The skin of my hands blanched as she squeezed harder, the Viper surged within me, rattling my bones, crawling up my spine.

The pupils of her eyes were gone, vanished, turned to frosted pearls, like a swarm of opal and smoke.

“Ask me,” she dared.

The words tore from me, firm, inevitable, like they’d been waiting centuries to be spoken. “What is my purpose?”

Her head tilted. “Yours, or the curse?”

“Do I even have my own at this point?”

Right before she closed her eyes, they shifted. “Is it the Viper who protects the princess?” Frost formed on the surface of our cups. “Who reaches for her freedom?”

“I just want to know,” my voice broke, “that I’m on the right path.
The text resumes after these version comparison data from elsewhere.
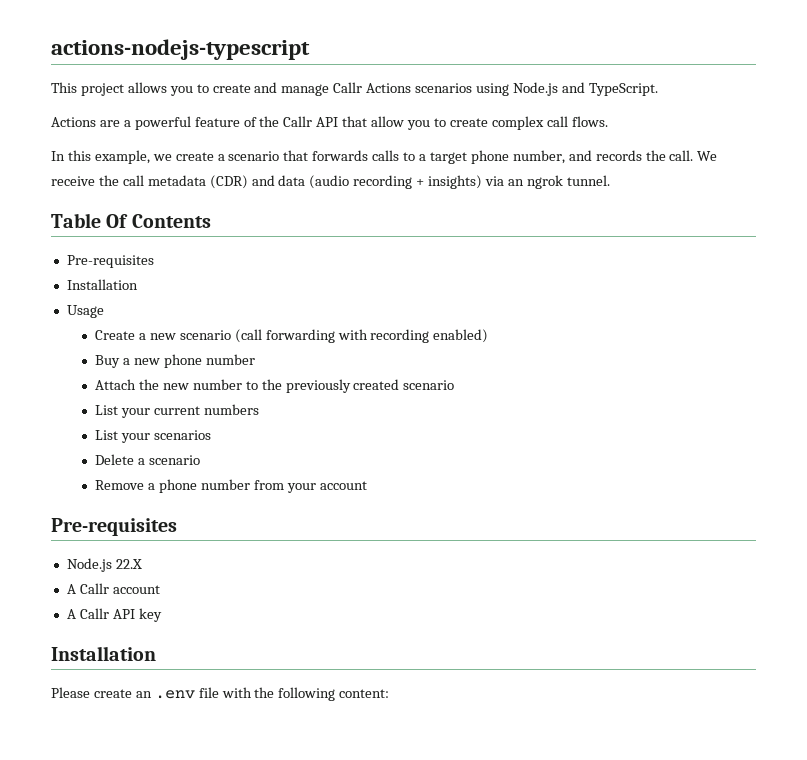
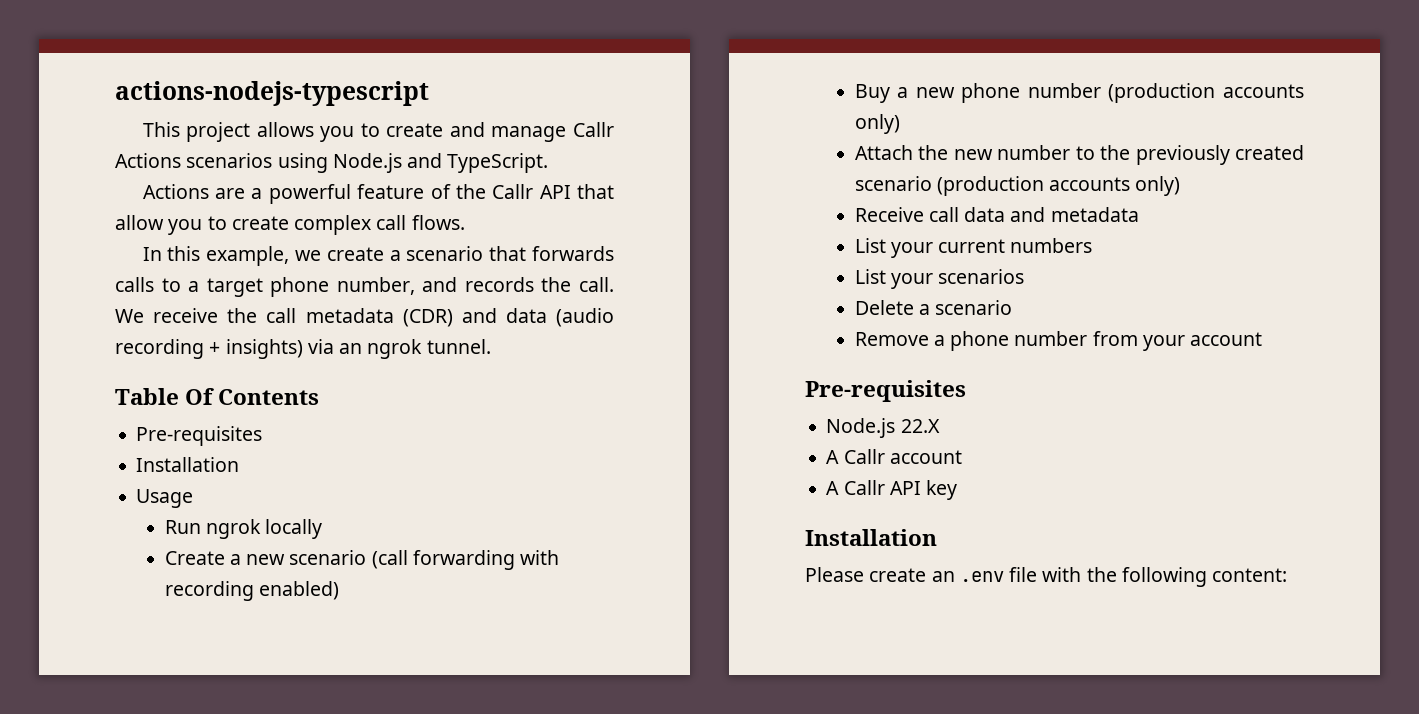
+ Run ngrok locally
- Buy a new phone number
+ Buy a new phone number (production accounts only)
- Attach the new number to the previously created scenario
+ Attach the new number to the previously created scenario (production accounts only)
+ Receive call data and metadata

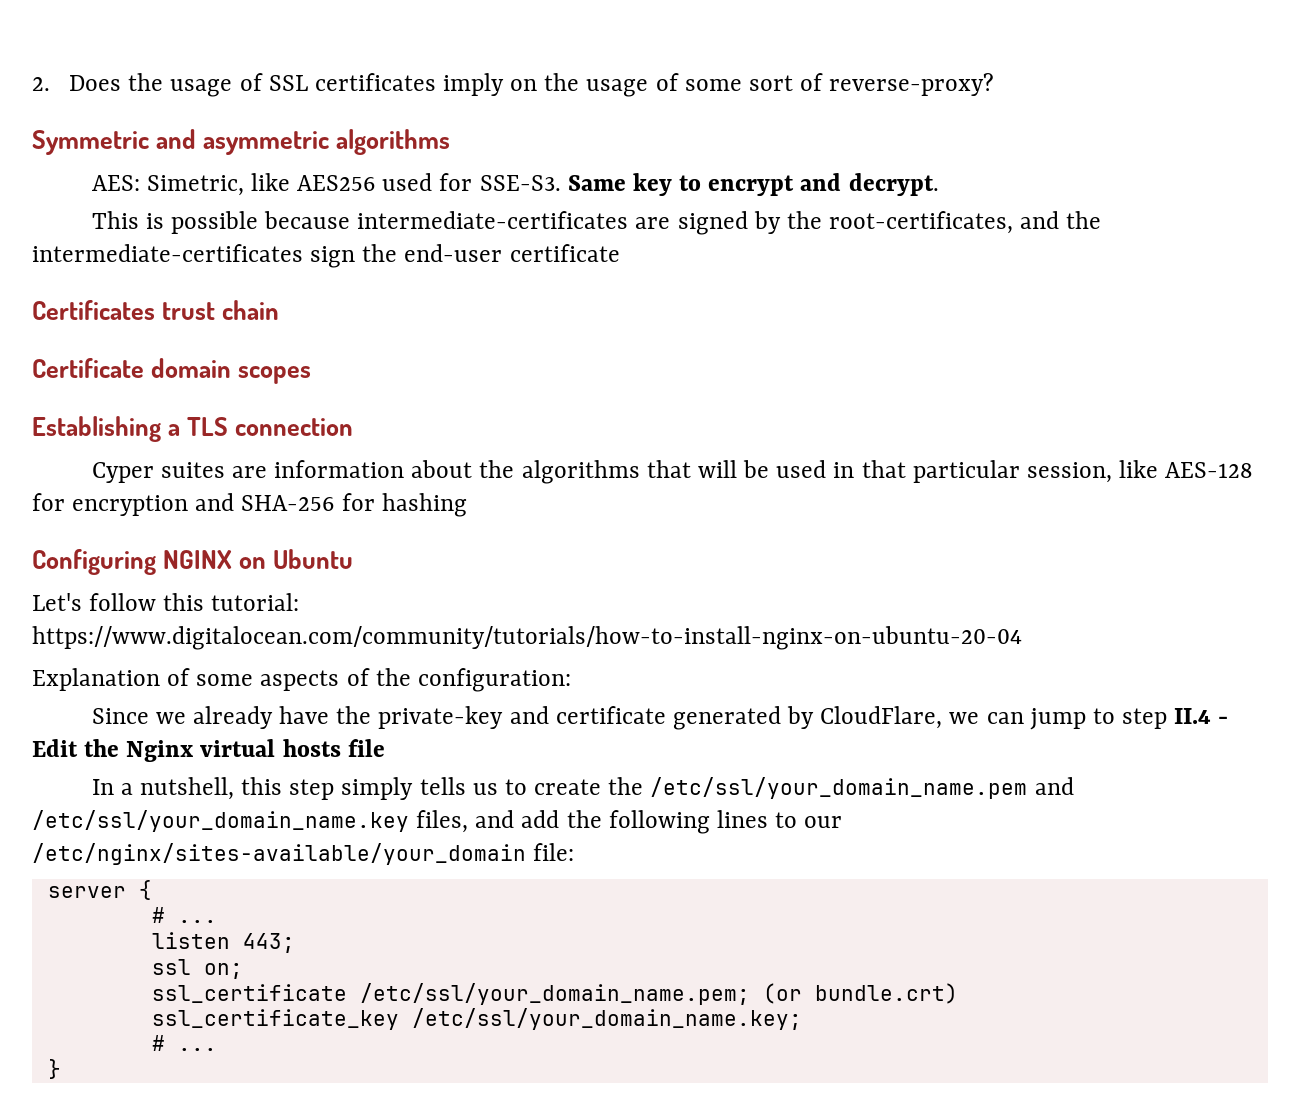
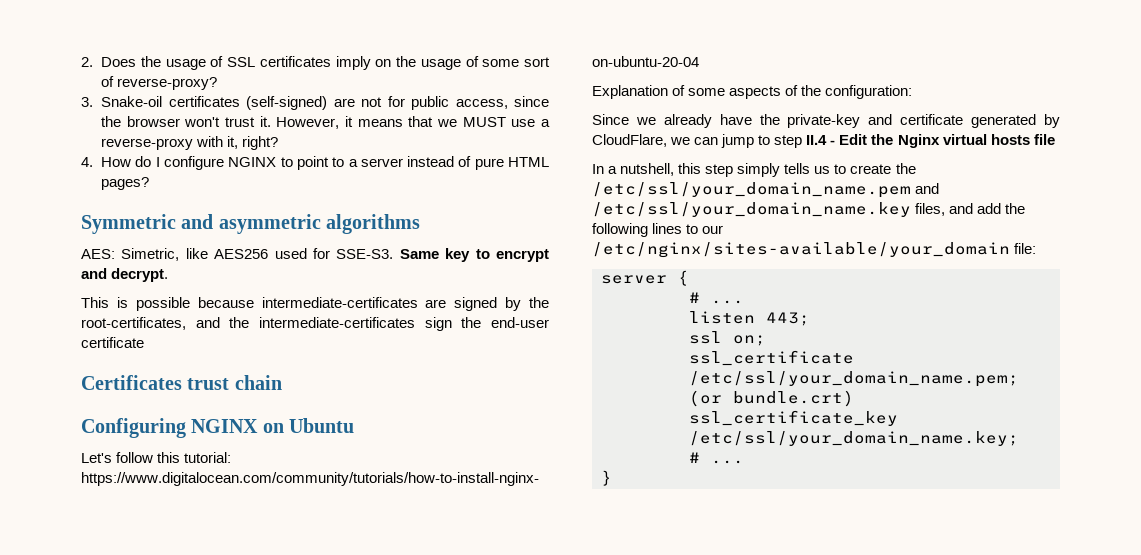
+ 3. Snake-oil certificates (self-signed) are not for public access, since the browser won't trust it. However, it means that we MUST use a reverse-proxy with it, right?
+ 4. How do I configure NGINX to point to a server instead of pure HTML pages?
- Certificate domain scopes
- Establishing a TLS connection
- Cyper suites are information about the algorithms that will be used in that particular session, like AES-128 for encryption and SHA-256 for hashing

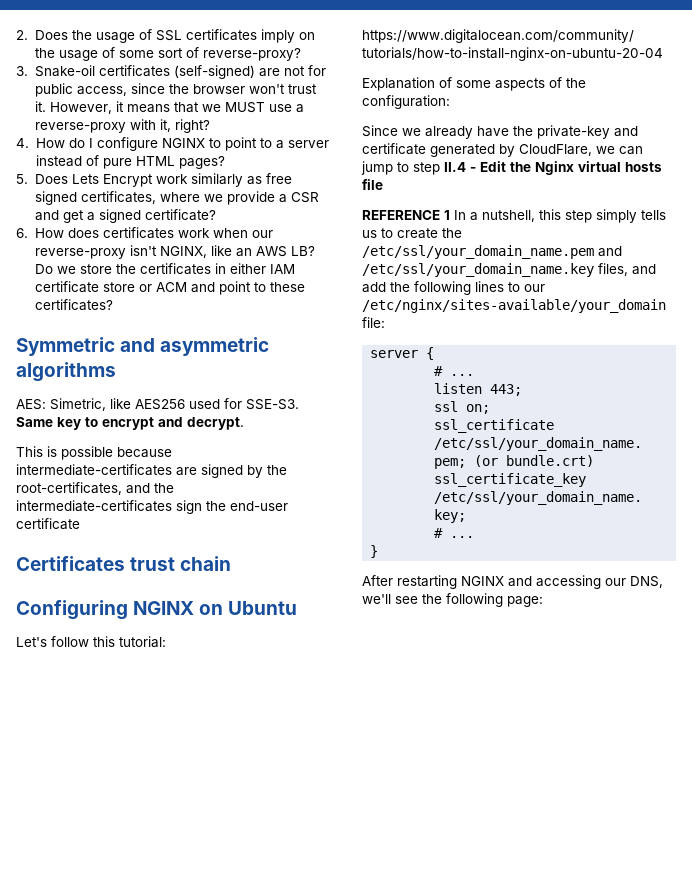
+ 5. Does Lets Encrypt work similarly as free signed certificates, where we provide a CSR and get a signed certificate?
+ 6. How does certificates work when our reverse-proxy isn't NGINX, like an AWS LB? Do we store the certificates in either IAM certificate store or ACM and point to these certificates?
- In a nutshell, this step simply tells us to create the /etc/ssl/your_domain_name.pem and /etc/ssl/your_domain_name.key files, and add the following lines to our /etc/nginx/sites-available/your_domain file:
+ REFERENCE 1 In a nutshell, this step simply tells us to create the /etc/ssl/your_domain_name.pem and /etc/ssl/your_domain_name.key files, and add the following lines to our /etc/nginx/sites-available/your_domain file:
+ After restarting NGINX and accessing our DNS, we'll see the following page:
That all of this isn’t just for Selvarra to end in collapse anyway.”

Mae’s eyes shot open, the shadow behind her moving a heartbeat slower than her body. “It will be wise for you to remember that when the monster hiding amongst your mind comes knocking, you will have only two choices.”

More frost formed along the mug, splintering out along the table. I lurched back, nearly toppling off the chair, but her hands held me steady.

“You can lock the door. Keep it caged. But know this...” She looked at me, past me, beyond where my future lay. “Sooner or later, it will break free. And when it does, it will not simply destroy the door. It will crush you beneath it. Or,” her lips moved into the promise of a smile, “you can open the door yourself, look your monster in the eye, and show it fangs of your own.”

My hands remained glamoured, but unease blew through every polished line. Some part of me wondered if she saw through the glamour anyway, if she already knew.

Was she telling me to fight back against the curse? Or to embrace it?